After each morning’s Opening Meeting, the auditor should spend time reading procedures applicable to the area being audited and taking notes. A list of questions and request for documentation / records to support compliance can be requested via e-mail. Audit trails should be followed just as if you were performing an on-site audit and the auditor should always be specific as to what records they wish to see. It is not acceptable to allow the company being audited to choose. If there was a previous audit report provided, the auditor should verify any previous nonconformances have been addressed.

A Closing Meeting should be conducted each afternoon/evening at an agreed upon time via Teams, Zoom or some other platform.
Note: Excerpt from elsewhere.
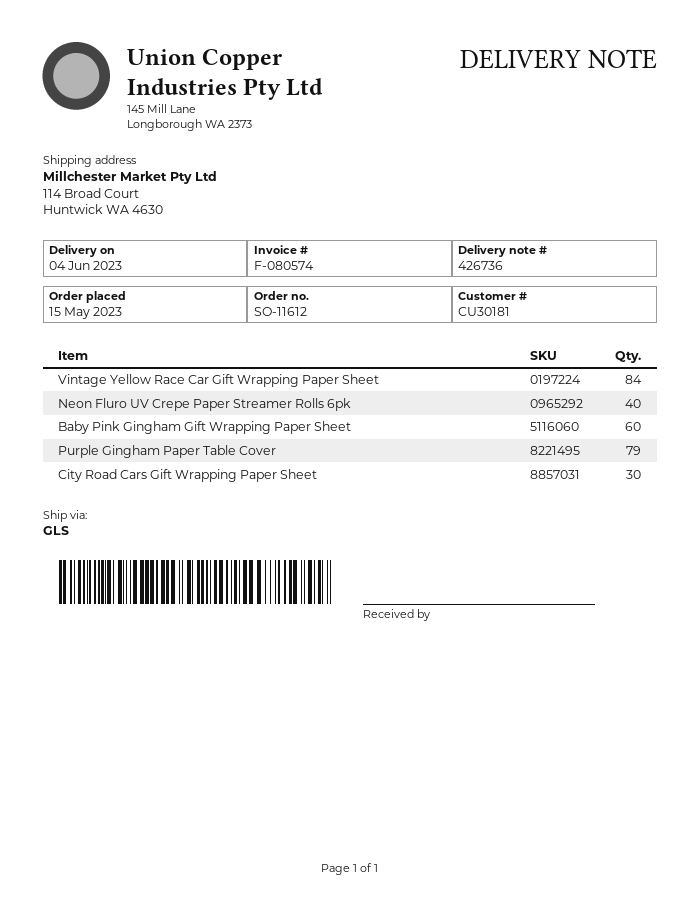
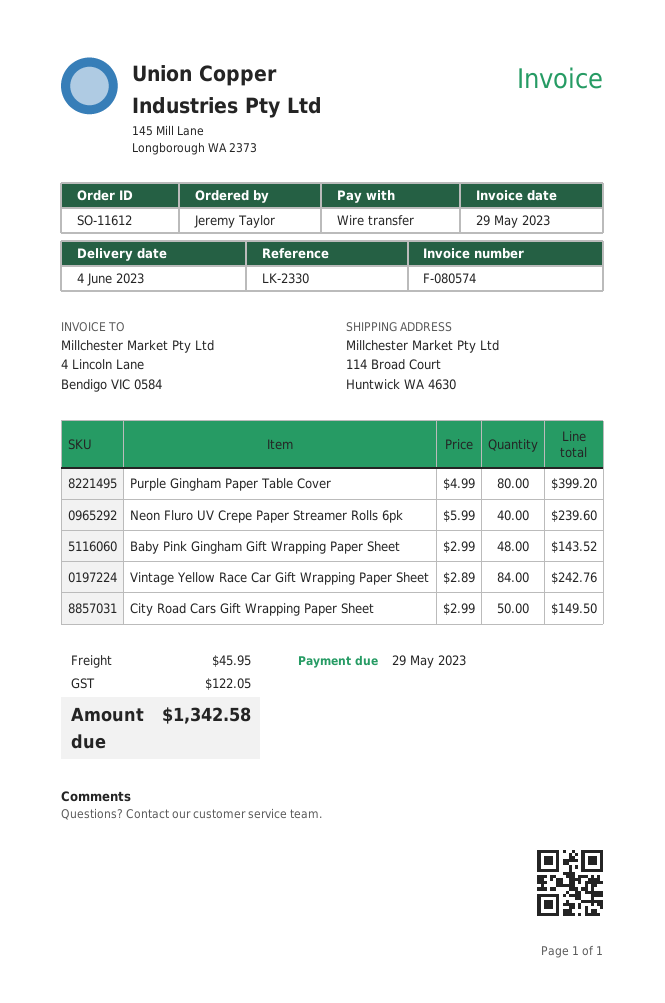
Baby Pink Gingham Gift Wrapping Paper Sheet: 60 -> 48
Purple Gingham Paper Table Cover: 79 -> 80
City Road Cars Gift Wrapping Paper Sheet: 30 -> 50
Attendees should be documented.

• Any identified nonconformances should be discussed during the afternoon Closing Meeting to ensure that all objective evidence was presented and the requirements of either the regulation/standards or procedure was not met.
• During the Closing Meeting, the auditor may want to ask for a few documents / records to start the next day.

On the last day of the audit, a Close-out Meeting is conducted to go over all nonconformances and ensure everyone is in agreement. There should be no surprises in the Audit Report.

Audit Report

The auditor will either use the company’s Audit Report Template or one of their own templates. The report should clearly identify the audit as having been “virtual”. All documents reviewed, their titles and rev #s should be recorded. In addition to nonconformances, positives should be documented and recommendations. There should be a clear conclusion. When writing, keep in mind, Regulatory Agencies will be reviewing this report. The report is essentially the same as if an onsite audit was performed.

On-site or Virtual?

Virtual audits obviously save money on auditor travel. They can also allow company staff to work while being audited as long as the company has a good electronic document system and can easily find and upload, not only procedures, but requested reports and records. A virtual audit will not run smoothly if it takes hours for a protocol and report to be found and scanned or uploaded.

During a virtual audit, an auditor must ensure they are requesting objective evidence just as they would during an on-site audit and following audit trails. If necessary, they may need to get on a Zoom call more than just during the Opening and Closing Meeting.

For deep dive audits, companies should probably stick with on-site audits, however, if the audit has the proper amount of days and the company can quickly and easily provide requested documents, a virtual audit should go smoothly.